§ **ACTIVITY**: Leaving out the pictures, transcribe all of the records faithfully.

§ **DATA SHOWN**:

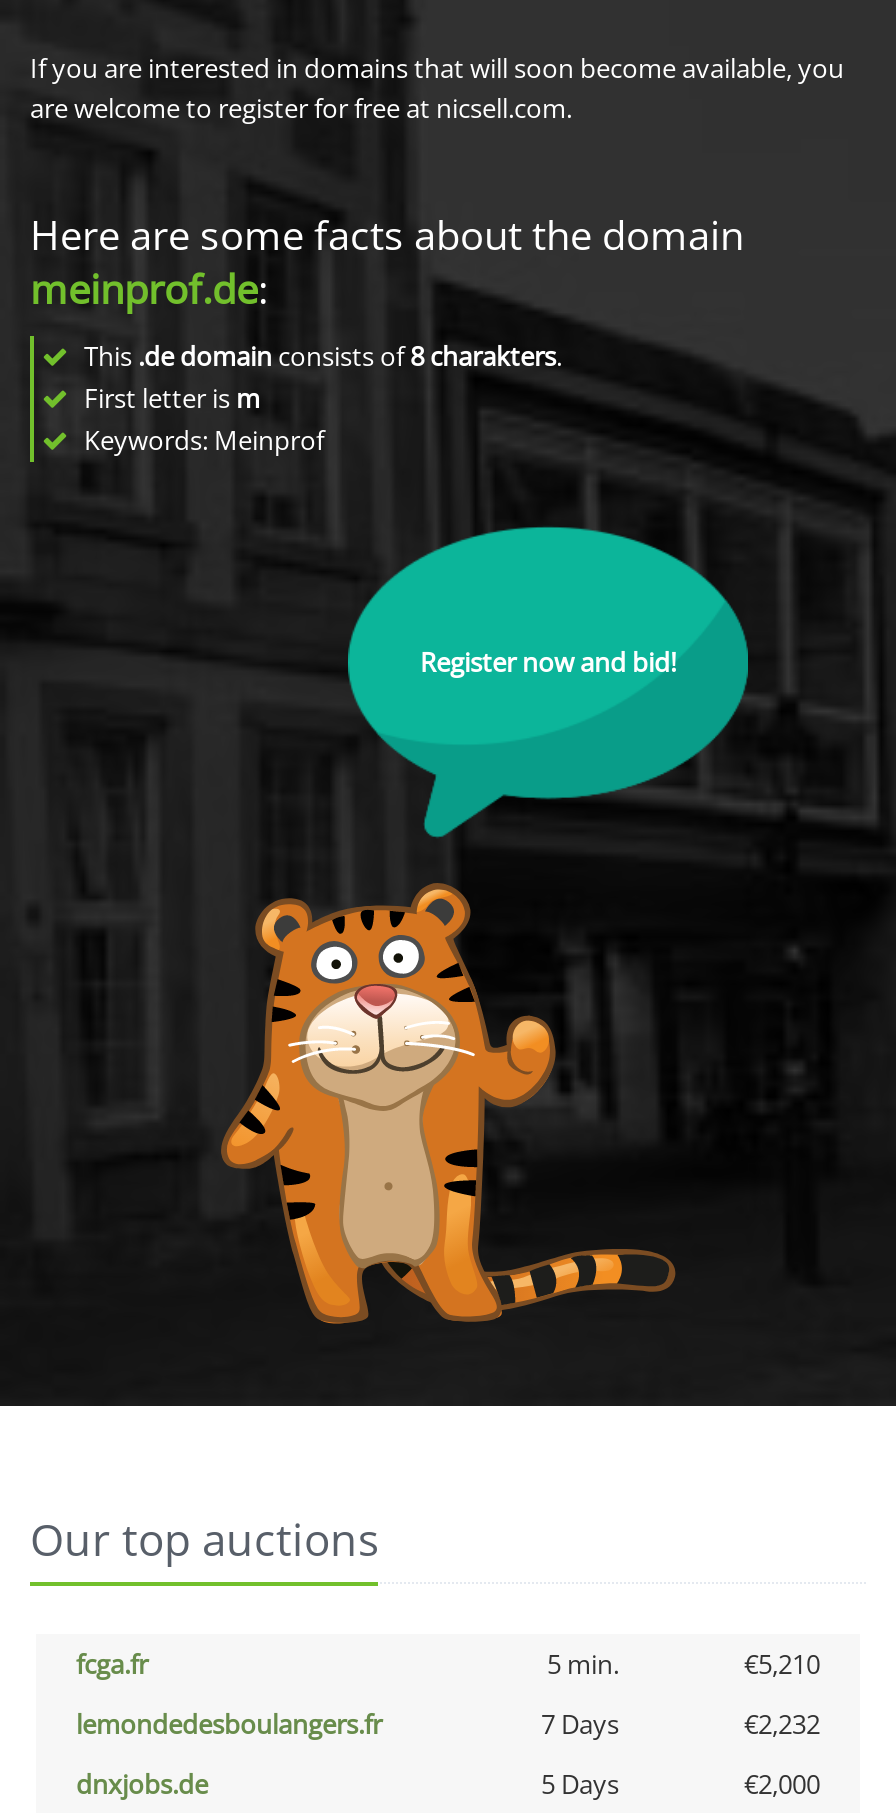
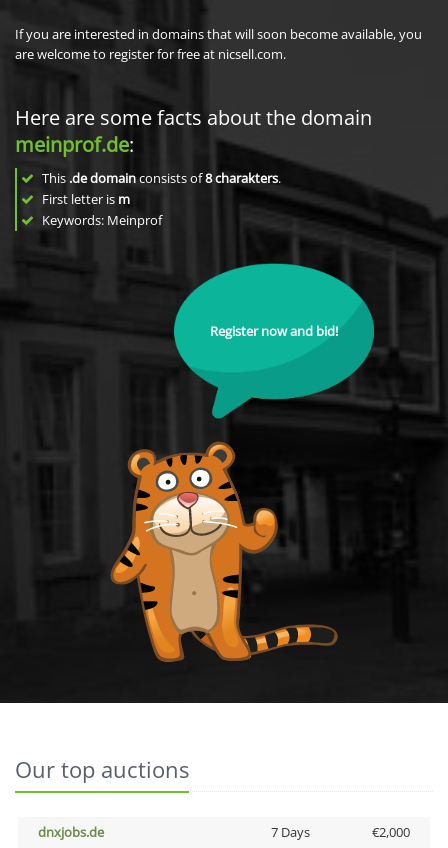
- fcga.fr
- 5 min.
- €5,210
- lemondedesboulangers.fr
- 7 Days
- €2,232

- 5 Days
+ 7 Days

§ **EXERCISE ANSWER**:
- fcga.fr
- 5 min.
- €5,210
- lemondedesboulangers.fr
- 7 Days
- €2,232

- 5 Days
+ 7 Days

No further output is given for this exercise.